RECORDS FOR THIS TASK:

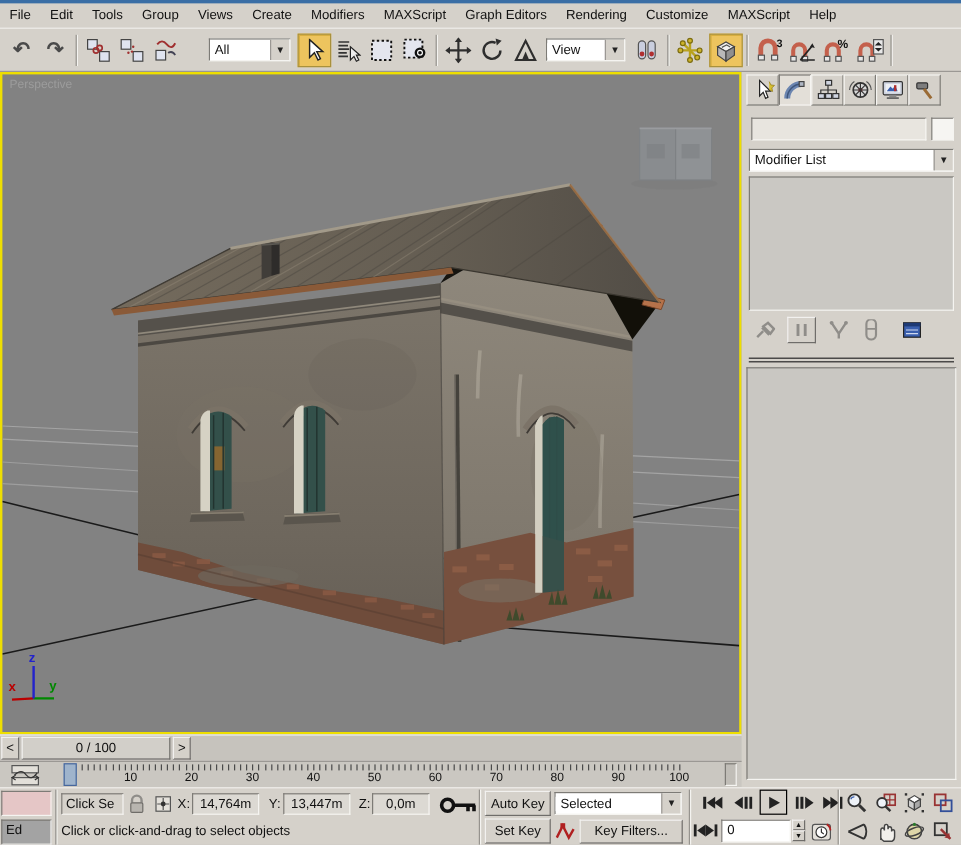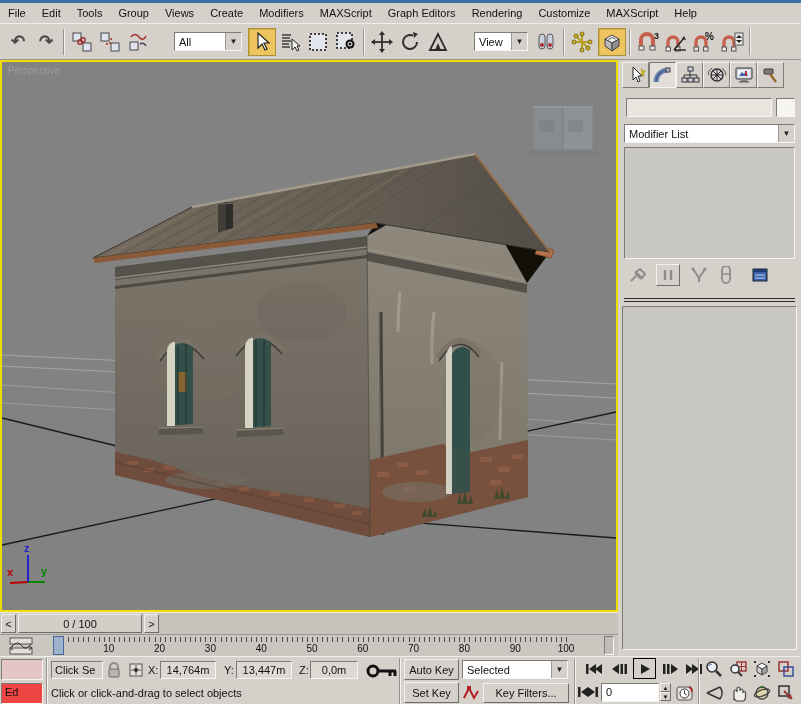--- a/index.html
+++ b/index.html
@@ -149,21 +149,21 @@
           <path d="M18,11 a7,7 0 1 1 -4,-6.3" fill="none" stroke="#2e2e2e" stroke-width="2"></path>
           <path d="M14,1 l5,2 -4,4 z" fill="#2e2e2e"></path>
         </svg>
       </span>
     <span class="tb-icon">
         <svg width="22" height="22">
           <path d="M3,19 L11,3 L19,19 Z" fill="none" stroke="#2e2e2e" stroke-width="1.8"></path>
           <path d="M8,19 L11,12 L14,19 Z" fill="#2e2e2e"></path>
         </svg>
       </span>
-    <span class="combo" style="width:54px;margin-left:22px;">
+    <span class="combo" style="width:66px;margin-left:3px;">
       <span class="val">View</span>
       <span class="btn">▼</span>
     </span>
     <span class="tb-icon" style="margin-left:4px;">
         <svg width="22" height="22">
           <rect x="4" y="3" width="6" height="15" rx="3" fill="#c9cede" stroke="#555"></rect>
           <rect x="12" y="3" width="6" height="15" rx="3" fill="#c9cede" stroke="#555"></rect>
           <circle cx="7" cy="14" r="2" fill="#b03030"></circle>
           <circle cx="15" cy="14" r="2" fill="#b03030"></circle>
         </svg>
@@ -662,21 +662,21 @@
         <span class="tick-label" style="left: 464.4px;">80</span>
         <span class="tick-label" style="left: 515.2px;">90</span>
         <span class="tick-label" style="left: 566px;">100</span>
       </div>
     <div id="frame-marker" style="left: 53px;"></div>
     <div class="sunken abs" style="left:604px;top:1px;width:10px;height:19px;background:#c0bdb7;"></div>
   </div>
 
   <div id="statusbar">
     <div class="sunken abs" style="left:1px;top:2px;width:42px;height:21px;background:var(--listener-pink);"></div>
-    <div class="sunken abs" style="left:1px;top:26px;width:42px;height:21px;background:#ef4444;padding:2px 3px;">Ed</div>
+    <div class="sunken abs" style="left:1px;top:26px;width:42px;height:21px;background:#a3a3a3;padding:2px 3px;">Ed</div>
     <div class="groove-v" style="left:46px;top:1px;height:46px;"></div>
 
     <div class="sunken abs txtbtn" style="left:51px;top:4px;width:52px;height:18px;justify-content:flex-start;padding-left:3px;">Click Se</div>
     <div class="abs" style="left:106px;top:4px;">
         <svg width="16" height="18">
           <path d="M4,8 V6 a4,4 0 0 1 8,0 v2" fill="none" stroke="#8f8d89" stroke-width="2"></path>
           <rect x="3" y="8" width="10" height="8" rx="1" fill="#b8b5af" stroke="#6f6d69"></rect>
         </svg>
       </div>
     <div class="abs" style="left:127px;top:4px;">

ASSIGNED TASK:
Transcribe the data word for word, with no images.

ANSWER SPACE:
--- a/index.html
+++ b/index.html
@@ -149,21 +149,21 @@
           <path d="M18,11 a7,7 0 1 1 -4,-6.3" fill="none" stroke="#2e2e2e" stroke-width="2"></path>
           <path d="M14,1 l5,2 -4,4 z" fill="#2e2e2e"></path>
         </svg>
       </span>
     <span class="tb-icon">
         <svg width="22" height="22">
           <path d="M3,19 L11,3 L19,19 Z" fill="none" stroke="#2e2e2e" stroke-width="1.8"></path>
           <path d="M8,19 L11,12 L14,19 Z" fill="#2e2e2e"></path>
         </svg>
       </span>
-    <span class="combo" style="width:54px;margin-left:22px;">
+    <span class="combo" style="width:66px;margin-left:3px;">
       <span class="val">View</span>
       <span class="btn">▼</span>
     </span>
     <span class="tb-icon" style="margin-left:4px;">
         <svg width="22" height="22">
           <rect x="4" y="3" width="6" height="15" rx="3" fill="#c9cede" stroke="#555"></rect>
           <rect x="12" y="3" width="6" height="15" rx="3" fill="#c9cede" stroke="#555"></rect>
           <circle cx="7" cy="14" r="2" fill="#b03030"></circle>
           <circle cx="15" cy="14" r="2" fill="#b03030"></circle>
         </svg>
@@ -662,21 +662,21 @@
         <span class="tick-label" style="left: 464.4px;">80</span>
         <span class="tick-label" style="left: 515.2px;">90</span>
         <span class="tick-label" style="left: 566px;">100</span>
       </div>
     <div id="frame-marker" style="left: 53px;"></div>
     <div class="sunken abs" style="left:604px;top:1px;width:10px;height:19px;background:#c0bdb7;"></div>
   </div>
 
   <div id="statusbar">
     <div class="sunken abs" style="left:1px;top:2px;width:42px;height:21px;background:var(--listener-pink);"></div>
-    <div class="sunken abs" style="left:1px;top:26px;width:42px;height:21px;background:#ef4444;padding:2px 3px;">Ed</div>
+    <div class="sunken abs" style="left:1px;top:26px;width:42px;height:21px;background:#a3a3a3;padding:2px 3px;">Ed</div>
     <div class="groove-v" style="left:46px;top:1px;height:46px;"></div>
 
     <div class="sunken abs txtbtn" style="left:51px;top:4px;width:52px;height:18px;justify-content:flex-start;padding-left:3px;">Click Se</div>
     <div class="abs" style="left:106px;top:4px;">
         <svg width="16" height="18">
           <path d="M4,8 V6 a4,4 0 0 1 8,0 v2" fill="none" stroke="#8f8d89" stroke-width="2"></path>
           <rect x="3" y="8" width="10" height="8" rx="1" fill="#b8b5af" stroke="#6f6d69"></rect>
         </svg>
       </div>
     <div class="abs" style="left:127px;top:4px;">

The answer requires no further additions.